Cathcart is a census-designated place (CDP) in Snohomish County, Washington, United States. The population was 2,458 at the 2010 census.  Based on per capita income, one of the more reliable measures of affluence, Cathcart ranks 45th of 522 areas in the state of Washington to be ranked.  Cathcart was named for Isaac Cathcart, a lumberman, entrepreneur, and Snohomish County pioneer.

Geography
Cathcart is located at  (47.852603, -122.105802). It is located between Snohomish and Woodinville.

According to the United States Census Bureau, the CDP has a total area of 3.9 square miles (10.0 km2), all of it land.

Demographics
As of the census of 2000, there were 3,015 people, 1,016 households, and 815 families residing in the CDP. The population density was 724.6 people per square mile (279.8/km2). There were 1,042 housing units at an average density of 250.4/sq mi (96.7/km2). The racial makeup of the CDP was 94.16% White, 0.46% African American, 0.46% Native American, 0.80% Asian, 0.23% Pacific Islander, 1.39% from other races, and 2.49% from two or more races. Hispanic or Latino of any race were 2.82% of the population.

There were 1,016 households, out of which 43.2% had children under the age of 18 living with them, 70.1% were married couples living together, 6.1% had a female householder with no husband present, and 19.7% were non-families. 14.5% of all households were made up of individuals, and 3.0% had someone living alone who was 65 years of age or older.
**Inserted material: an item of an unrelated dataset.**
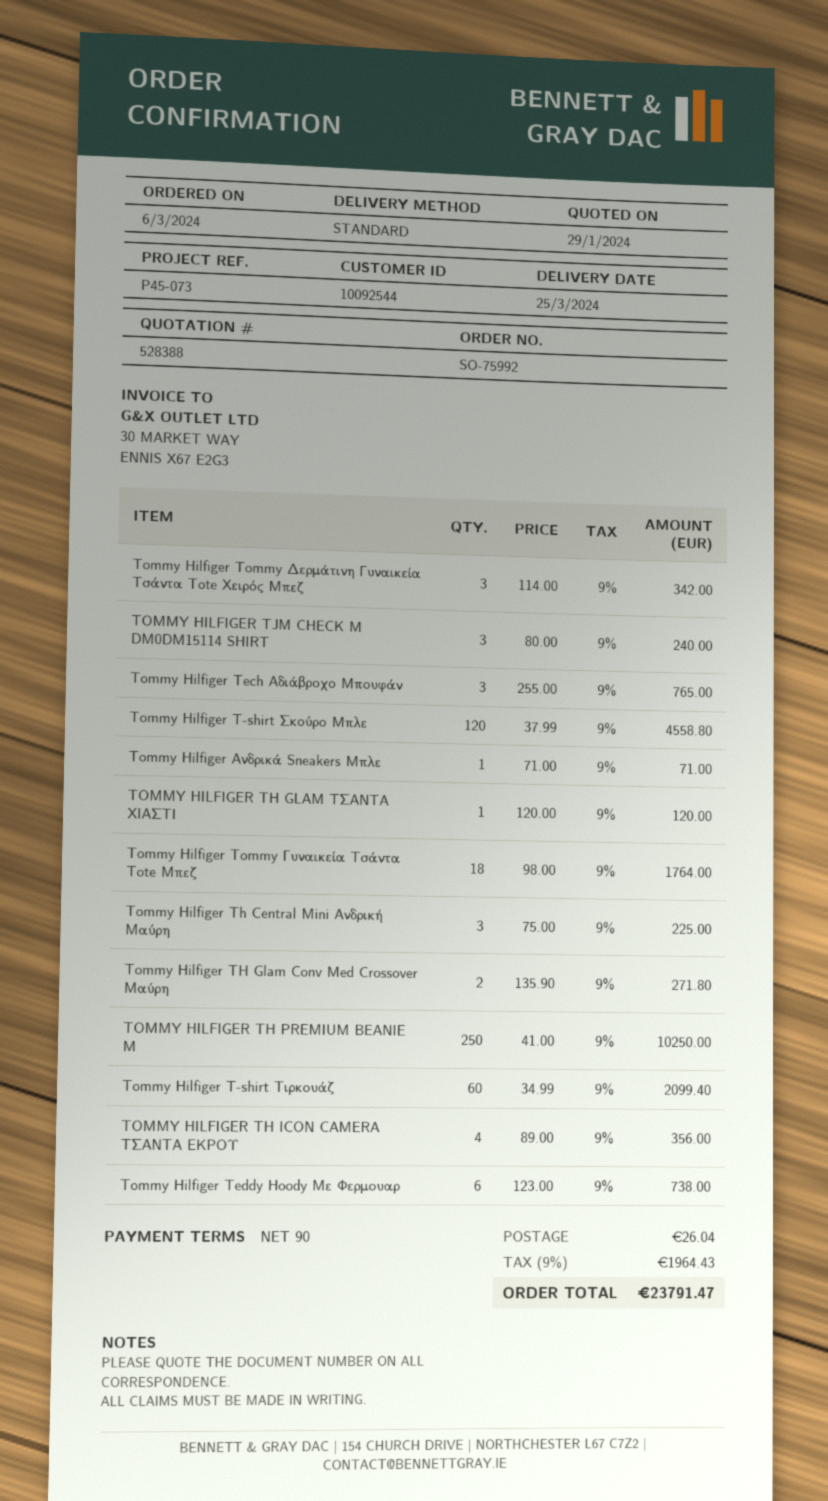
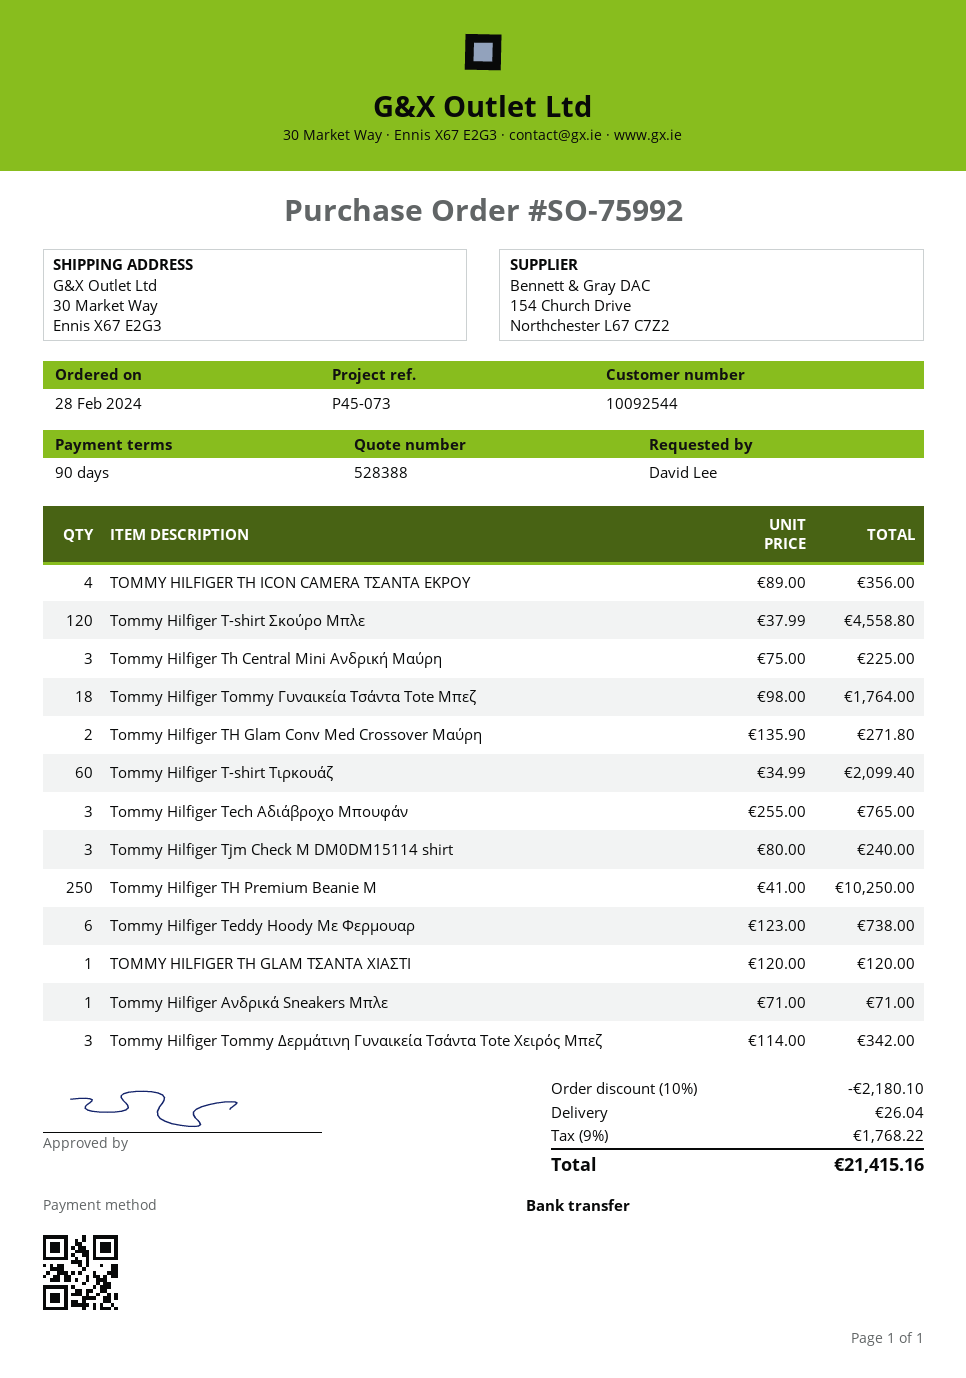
order date: 2024-03-06 -> 2024-02-28
discount: none -> 10% = 2180.10
tax: 9% = 1964.43 -> 9% = 1768.22
total: 23791.47 -> 21415.16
The average household size was 2.96 and the average family size was 3.27.

In the CDP, the age distribution of the population shows 30.2% under the age of 18, 6.5% from 18 to 24, 32.6% from 25 to 44, 24.1% from 45 to 64, and 6.5% who were 65 years of age or older. The median age was 37 years. For every 100 females, there were 102.9 males. For every 100 females age 18 and over, there were 99.7 males.

The median income for a household in the CDP was $65,357, and the median income for a family was $77,552. Males had a median income of $52,425 versus $32,417 for females. The per capita income for the CDP was $28,716. About 1.9% of families and 3.9% of the population were below the poverty line, including 1.1% of those under age 18 and 5.3% of those age 65 or over.